I like unicorns as much as the next person.
But if you’re asking if I’ve ever seen one . . . well, let’s just say I always like to leave room for magic in my life.
The same goes for happiness.
Despite the many shapes, sizes or containers people claim it comes in, it’s not a tangible object you can hold, no matter how hard you try.
We all face so much pressure over this expectation to be happy, all day, every day. It’s a goal we’re taught to have, a finish line to cross, a meaningful quest as (more?) worthy than any other.
Even more often, we’re asked to snap our fingers and just! be! positive!
But for some of us, just being positive just doesn’t work.
Aren’t you the happy camper?!
Look, I like to feel happy as much as the next person, but chasing happy reminds me a lot of chasing unicorns – you can feel the magic, but good luck trying to grab it by the horn.
It’s time we made a space between the expectation of always happy and positive, and labeling ourselves a full-on emotional mess.
Maybe you’re struggling.

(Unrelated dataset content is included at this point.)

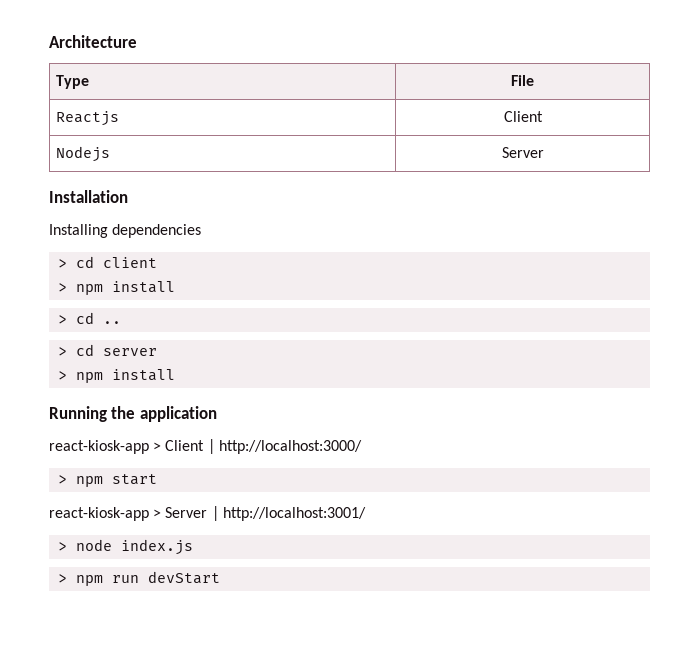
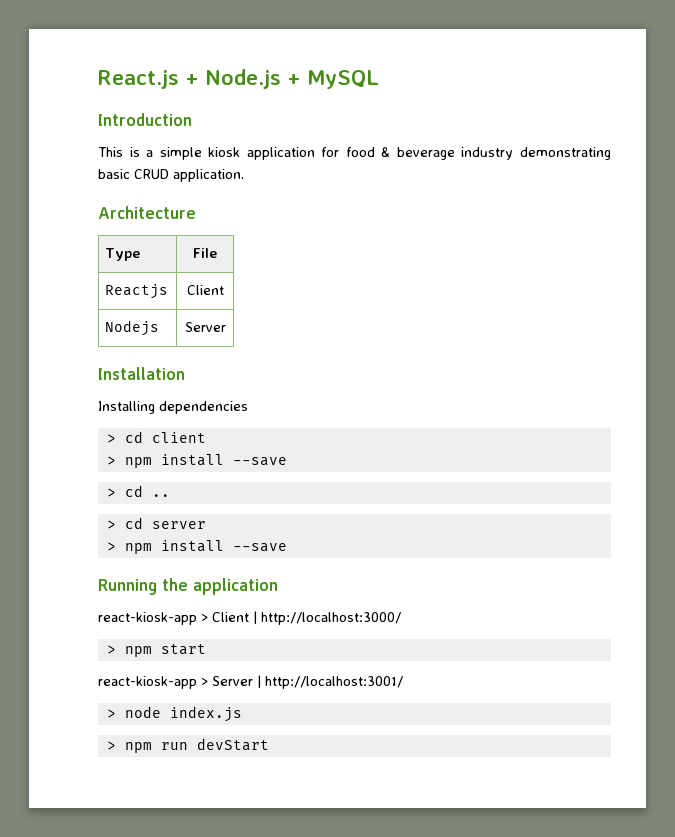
(49, 41) none -> [98,69,379,89] [98,113,192,126] [98,147,611,160] [98,169,244,182] React.js + Node.js + MySQL // Introduction // This is a simple kiosk application for food & beverage industry demonstrating basic CRUD application. //
(176, 287) none -> [232,457,287,466] --save
(176, 375) none -> [232,543,287,552] --save

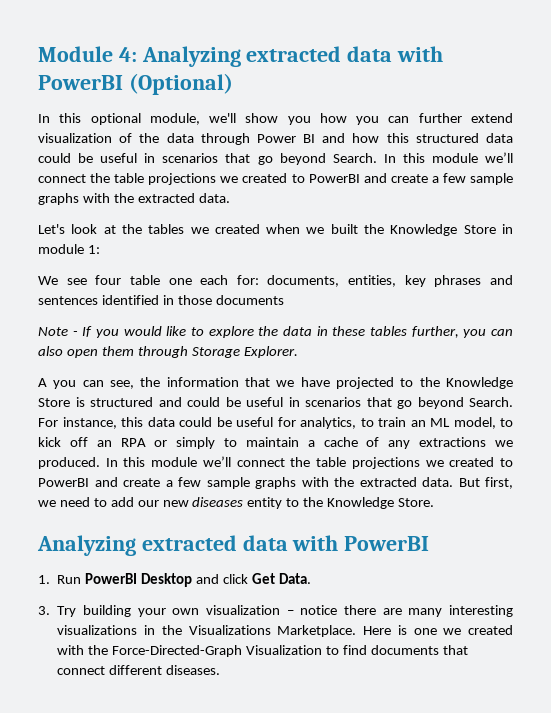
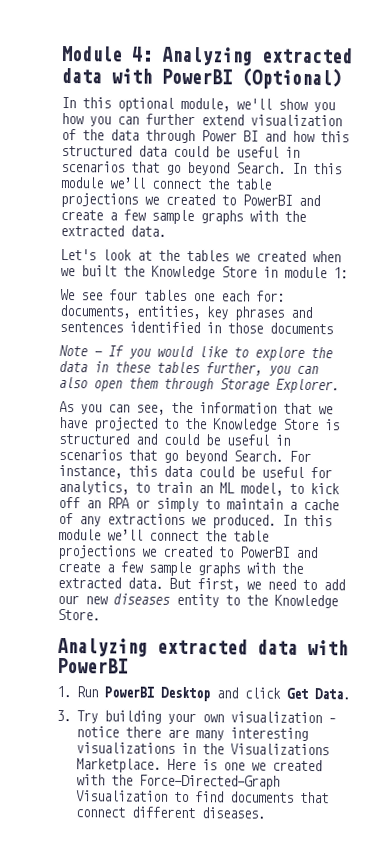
[129,275,160,285] table -> [144,289,187,301] tables
[38,378,47,387] A -> [59,400,74,413] As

Maybe you’re doing just fine.
Either way, this belief we’re conditioned to hold sacred to always be happy is at odds with happiness itself. Using it as the ultimate standard creates a void of inadequacy we never quite seem to be able to fill. Instead of staying in the present, we look to past mistakes or future worries, widening this void.
It cripples our ability to process our thoughts and feelings.
Just be positive! Thanks so much, I didn’t think about that.
Yes, I’m positive – hold my umbrella
Now, I don’t have unicorn magic. But, thanks to psychologists, there are alternatives to the one-size-doesn’t-fit-all positivity advice.
The words unhappy and negative are umbrella terms we use to wade through our ocean of emotion.
FIRST, consider the possibility that you’re not actually unhappy.
What if, instead, you’re disappointed, feeling rejected, frustrated, sleep-deprived, simply dehydrated, or hangry?
This nuanced approach creates a better perspective if you shift from your go-to of ‘unhappy’ and consider that maybe, just maybe, you might be feeling something else.
Ever made a not-so-great decision when you’re hangry?
Hangry and unhappy might be related but they’re not the same.
Unhappy opens to the door to an existential crisis. Hangry prompts you to open the door to your fridge.
SECOND, recognize if, in the mire of disappointment or frustration, ‘just be positive’ is setting you up for a double whammy.
Not only do you feel pressure to ‘just be positive’, you then feel shame or guilt that, in fact, don’t even feel capable of being positive.
In short, you end up feeling like crap.
In that state of mind, it’s easy to either react impulsively, bottle up and suppress our feelings, or dwell on them incessantly every waking minute.
What does this do?
It increases our emotional labor, our mental chaos, and widens the distance between our actions and our true values.
Which is the exact opposite of what we’re trying to achieve to be happy.
Positive shi(f)t
The greater our emotional labor, the more we tend to burn out, think less of ourselves and lower our well-being.
If we instead try to create a space from our emotions, we can shift forward. We can remind ourselves that while we might feel a hundred different things – positive or negative or in-between – we can choose how to respond, not react, to whatever triggered our struggle.
That may not sound like magic, but when I use it, it sure feels like it.